- Citizenship: Australia
- Education: University of Melbourne (BSc); Leiden University (PhD);
- Known for: Discovery of TIGIT
- Scientific career
- Fields: Immunology; cancer immunotherapy;
- Workplaces: Biogen, Genentech, ArsenalBio, Graphite Bio

= Jane Grogan =

Immunologist and cancer research executive (born 1966)

Jane L. Grogan is an Australian-born, US-based scientist specializing in immunology and cancer research. In 2009, she was the corresponding author of the paper that first described TIGIT, an inhibitory immune receptor that became a drug target in cancer immunotherapy.

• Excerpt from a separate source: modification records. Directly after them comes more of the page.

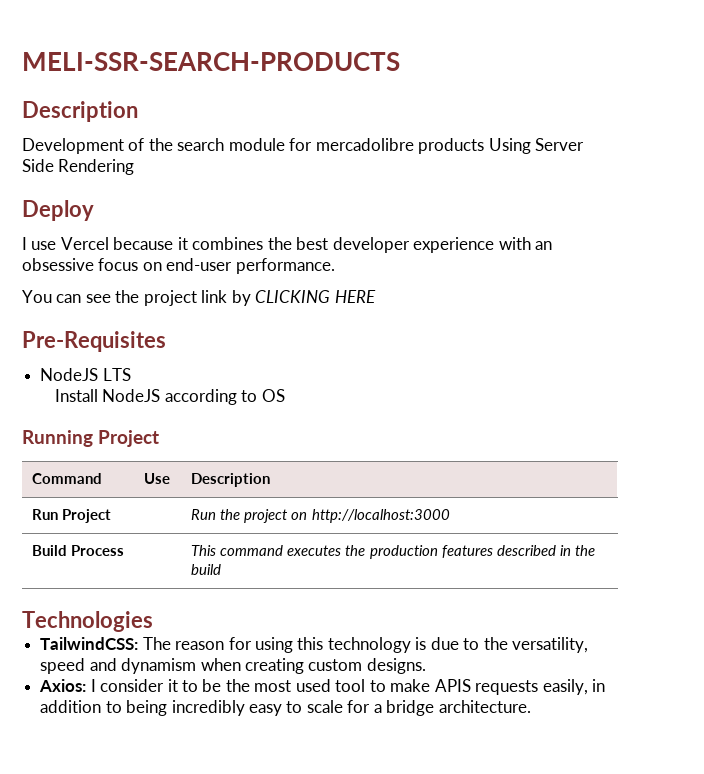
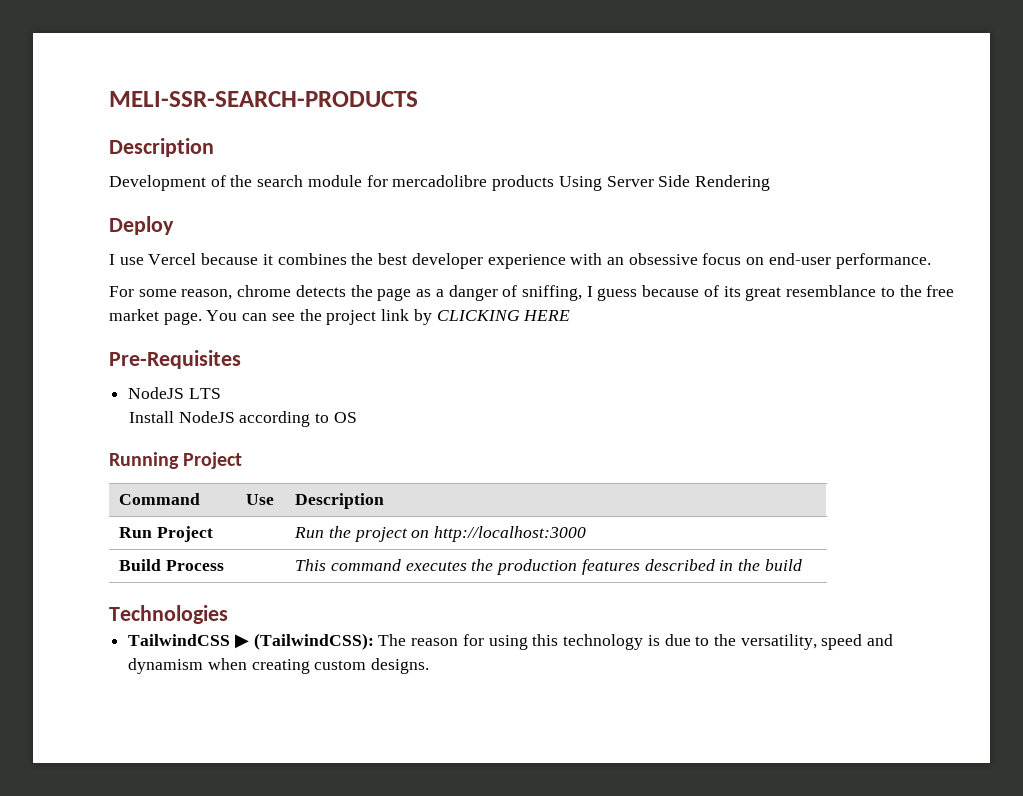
(335, 266) none -> [109,285,955,301] [109,309,202,325] For some reason, chrome detects the page as a danger of sniffing, I guess because of its great resemblance to the free market page.
[40,637,139,650] TailwindCSS: -> [128,633,374,650] TailwindCSS ▶ (TailwindCSS):
[39,679,605,695] [40,700,531,716] // Axios: I consider it to be the most used tool to make APIS requests easily, in addition to being incredibly easy to scale for a bridge architecture. -> (430, 666) none

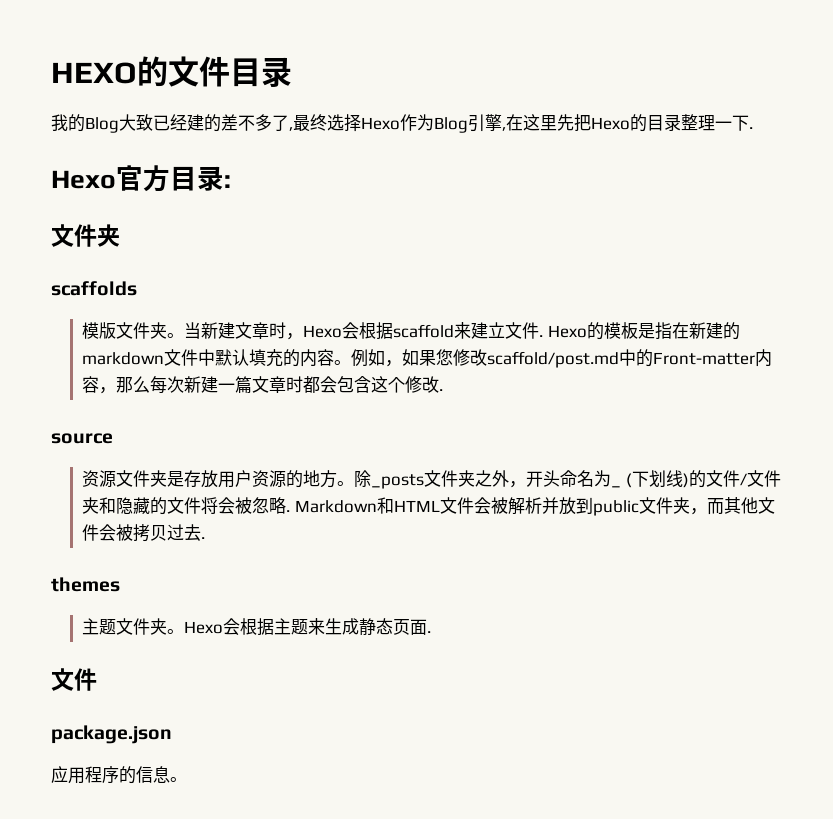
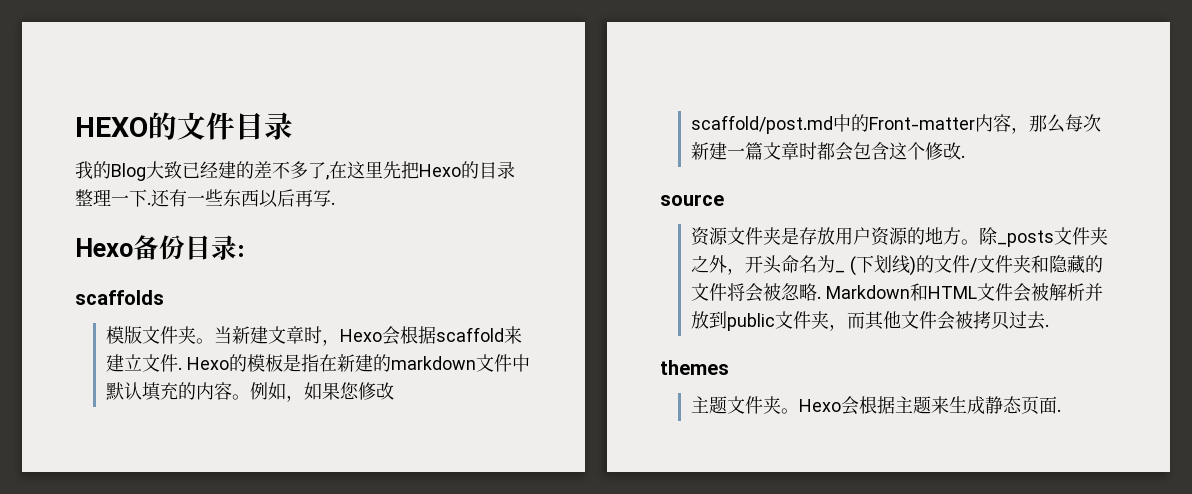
[293,114,506,133] 最终选择Hexo作为Blog引擎, -> (329, 177) none
[51,165,170,192] // Hexo官方 -> [151,189,335,208] [75,235,185,260] 还有一些东西以后再写. // Hexo备份
[51,224,120,247] // 文件夹 -> (245, 251) none
[51,668,97,691] [51,725,172,744] [51,766,187,784] // 文件 // package.json // 应用程序的信息。 -> (1061, 410) none

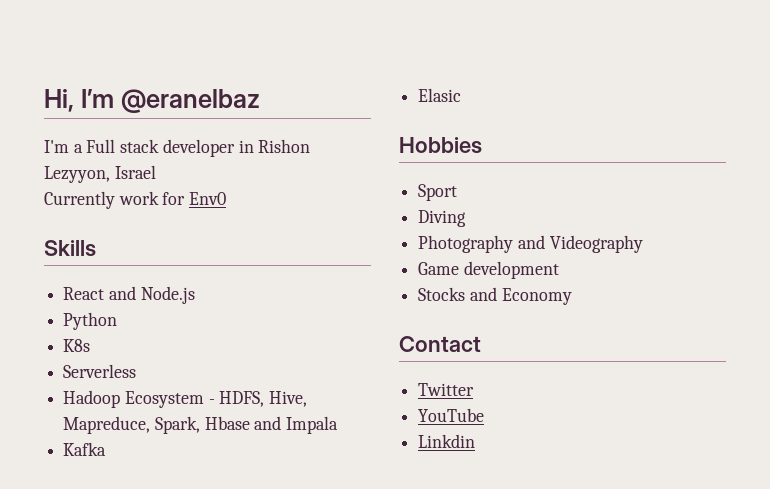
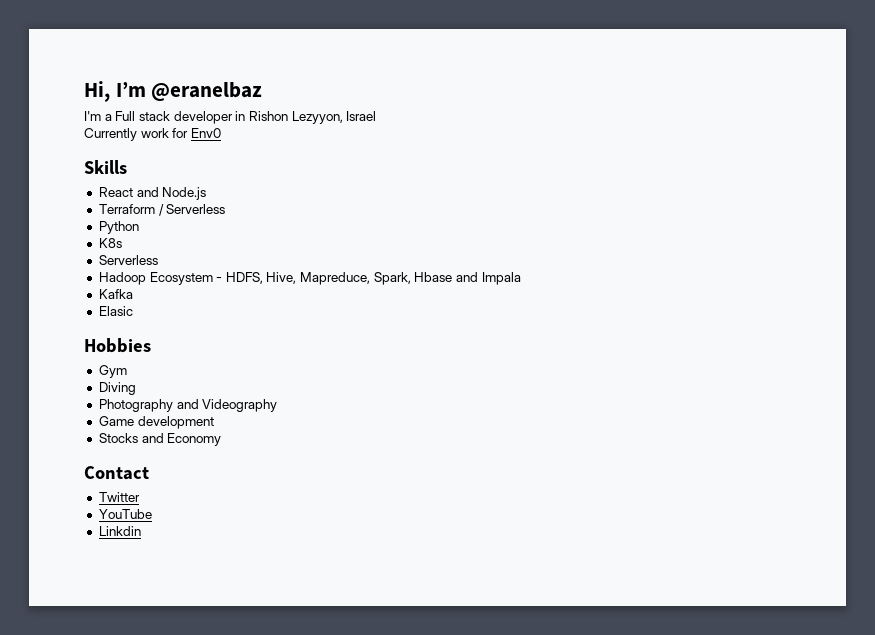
(195, 295) none -> [98,204,226,216] // Terraform / Serverless
[418,184,458,201] Sport -> [98,365,127,378] Gym

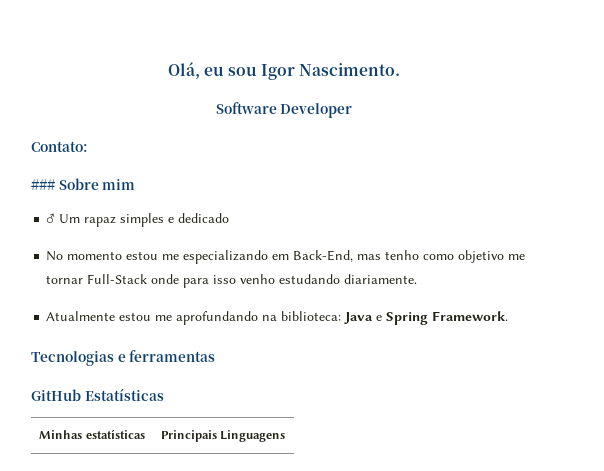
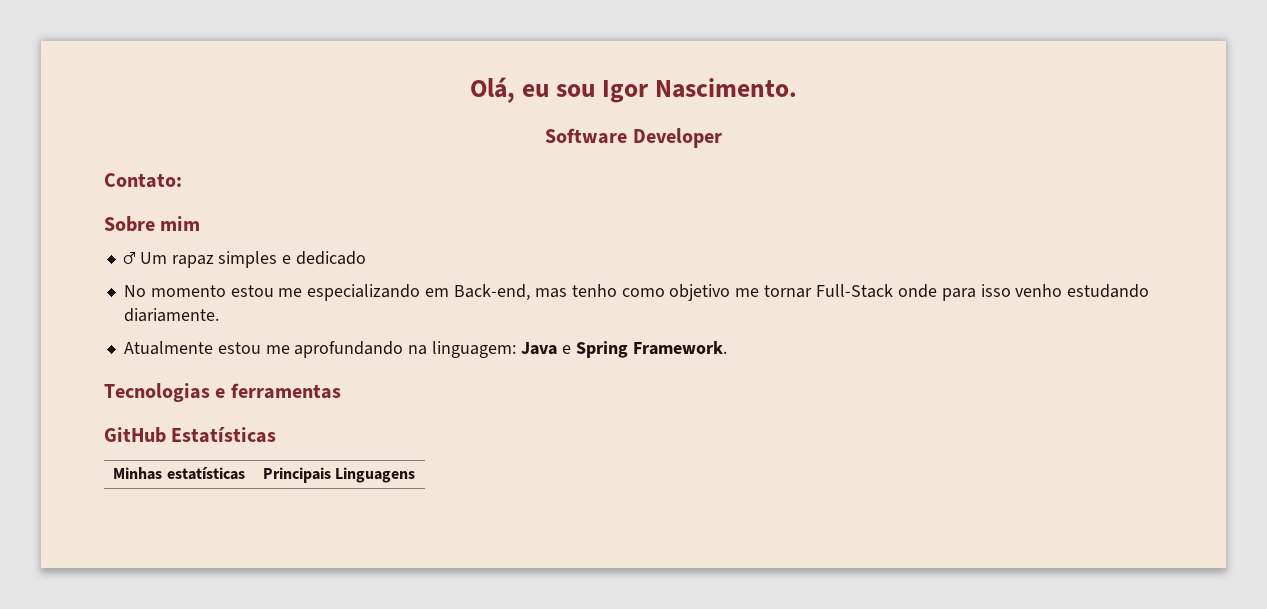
[31,179,55,190] ### -> (182, 180) none
[293,250,354,262] Back-End, -> [453,284,530,301] Back-end,
[281,311,342,321] biblioteca: -> [432,341,517,358] linguagem:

Grogan is currently the executive vice president and head of research at Biogen.

== Education ==
Grogan completed her undergraduate degree in biochemistry and pharmacology at the University of Melbourne, Australia and a PhD in Immunology at Leiden University in the Netherlands. Her post-doctoral training was at the German Rheumatism Research Centre Berlin (DRFZ) in Berlin as an Alexander von Humboldt Fellow. She then moved to the United States to take up a position as a Howard Hughes Fellow at the University of California, San Francisco.

== Career ==
Grogan joined Genentech in 2004 and spent the next fifteen years there. Her positions included principal scientist in cancer immunology and head of adaptive tumor immunity. She was the founder and the original host of the science journalism podcast produced by Genentech called Two Scientists Walk Into a Bar.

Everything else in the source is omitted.